On s’arrêta derrière une montagne en forme de cône tronqué dont on sut le nom dans la suite : le mont Thabor ; là, on fit du café. La pente était couverte de couvens et de murs ruinés ; sur la gauche, des Bédouins ouvraient leurs tentes guenilleuses et commençaient aussi leurs cuisines. Puis, la marche recommença, plus lente, avec des distances entre les brigades. L’avant-garde devait travailler en ce moment à quelque sanglante besogne, car des cris aigus et forcenés venaient de la tête de colonne : il y avait de la bataille dans l’air.
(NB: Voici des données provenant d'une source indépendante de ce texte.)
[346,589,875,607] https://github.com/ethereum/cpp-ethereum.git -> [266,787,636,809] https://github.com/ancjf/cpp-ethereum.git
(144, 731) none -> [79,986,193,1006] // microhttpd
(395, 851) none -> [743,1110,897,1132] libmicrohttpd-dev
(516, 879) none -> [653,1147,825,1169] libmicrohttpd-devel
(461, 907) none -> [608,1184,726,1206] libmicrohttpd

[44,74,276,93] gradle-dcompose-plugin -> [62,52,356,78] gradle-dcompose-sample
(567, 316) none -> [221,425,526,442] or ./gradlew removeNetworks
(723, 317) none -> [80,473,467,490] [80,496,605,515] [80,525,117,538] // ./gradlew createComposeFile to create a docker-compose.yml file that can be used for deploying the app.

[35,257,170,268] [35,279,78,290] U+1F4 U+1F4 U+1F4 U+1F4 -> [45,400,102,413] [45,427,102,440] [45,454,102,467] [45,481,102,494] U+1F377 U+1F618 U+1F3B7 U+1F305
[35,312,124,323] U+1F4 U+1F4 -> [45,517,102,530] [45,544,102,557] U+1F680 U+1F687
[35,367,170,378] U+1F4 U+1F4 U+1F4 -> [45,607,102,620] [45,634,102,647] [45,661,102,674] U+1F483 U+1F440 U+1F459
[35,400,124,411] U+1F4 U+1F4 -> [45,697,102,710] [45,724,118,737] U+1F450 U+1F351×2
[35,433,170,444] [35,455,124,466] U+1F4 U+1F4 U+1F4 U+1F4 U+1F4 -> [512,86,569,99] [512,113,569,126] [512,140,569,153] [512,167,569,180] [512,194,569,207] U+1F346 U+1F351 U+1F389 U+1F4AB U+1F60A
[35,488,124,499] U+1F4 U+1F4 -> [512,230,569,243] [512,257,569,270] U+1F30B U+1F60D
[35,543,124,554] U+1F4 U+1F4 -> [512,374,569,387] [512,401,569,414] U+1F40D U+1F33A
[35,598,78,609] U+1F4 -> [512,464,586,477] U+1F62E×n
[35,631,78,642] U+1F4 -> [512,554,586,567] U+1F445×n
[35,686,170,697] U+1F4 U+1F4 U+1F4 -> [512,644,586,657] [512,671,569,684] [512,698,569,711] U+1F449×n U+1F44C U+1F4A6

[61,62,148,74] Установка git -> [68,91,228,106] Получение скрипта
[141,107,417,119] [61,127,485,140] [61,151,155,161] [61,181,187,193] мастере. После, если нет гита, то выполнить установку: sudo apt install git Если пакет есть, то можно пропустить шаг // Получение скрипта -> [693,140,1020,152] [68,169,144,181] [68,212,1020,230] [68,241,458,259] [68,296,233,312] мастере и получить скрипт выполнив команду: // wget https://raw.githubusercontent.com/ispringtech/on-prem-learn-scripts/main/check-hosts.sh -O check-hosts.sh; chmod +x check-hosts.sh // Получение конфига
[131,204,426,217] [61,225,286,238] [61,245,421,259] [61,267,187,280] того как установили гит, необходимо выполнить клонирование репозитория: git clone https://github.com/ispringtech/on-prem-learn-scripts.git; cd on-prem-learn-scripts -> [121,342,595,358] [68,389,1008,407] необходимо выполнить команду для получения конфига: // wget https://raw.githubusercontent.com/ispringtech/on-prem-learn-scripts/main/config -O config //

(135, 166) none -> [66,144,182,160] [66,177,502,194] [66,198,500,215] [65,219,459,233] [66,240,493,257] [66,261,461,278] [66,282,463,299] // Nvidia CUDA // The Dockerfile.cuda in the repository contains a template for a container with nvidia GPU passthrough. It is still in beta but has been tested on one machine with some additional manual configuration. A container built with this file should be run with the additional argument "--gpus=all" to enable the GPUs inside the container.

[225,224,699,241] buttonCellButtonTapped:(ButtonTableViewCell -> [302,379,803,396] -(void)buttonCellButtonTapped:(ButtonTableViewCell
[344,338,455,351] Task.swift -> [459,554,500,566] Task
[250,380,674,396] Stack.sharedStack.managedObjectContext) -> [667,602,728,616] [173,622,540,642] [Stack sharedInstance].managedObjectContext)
On forma les carrés, et, gagnant du terrain vers le sud, on fut bientôt en vue du camp arabe. Les pavillons, de couleur vert clair, étaient surmontés de croissans et de boules d’or. Des piétons nombreux circulaient entre les tentes ; on les voyait causer entre eux, fumer ; d’autres faisaient leurs prières, tandis que des milliers et des milliers escadronnaient à la rencontre du premier carré, fondaient et grêlaient sur lui. Sans cesse, des partis nouveaux essaimaient hors de la ruche hostile et se ruaient aux trois phalanges qui, d’un pas égal, continuaient à s’avancer.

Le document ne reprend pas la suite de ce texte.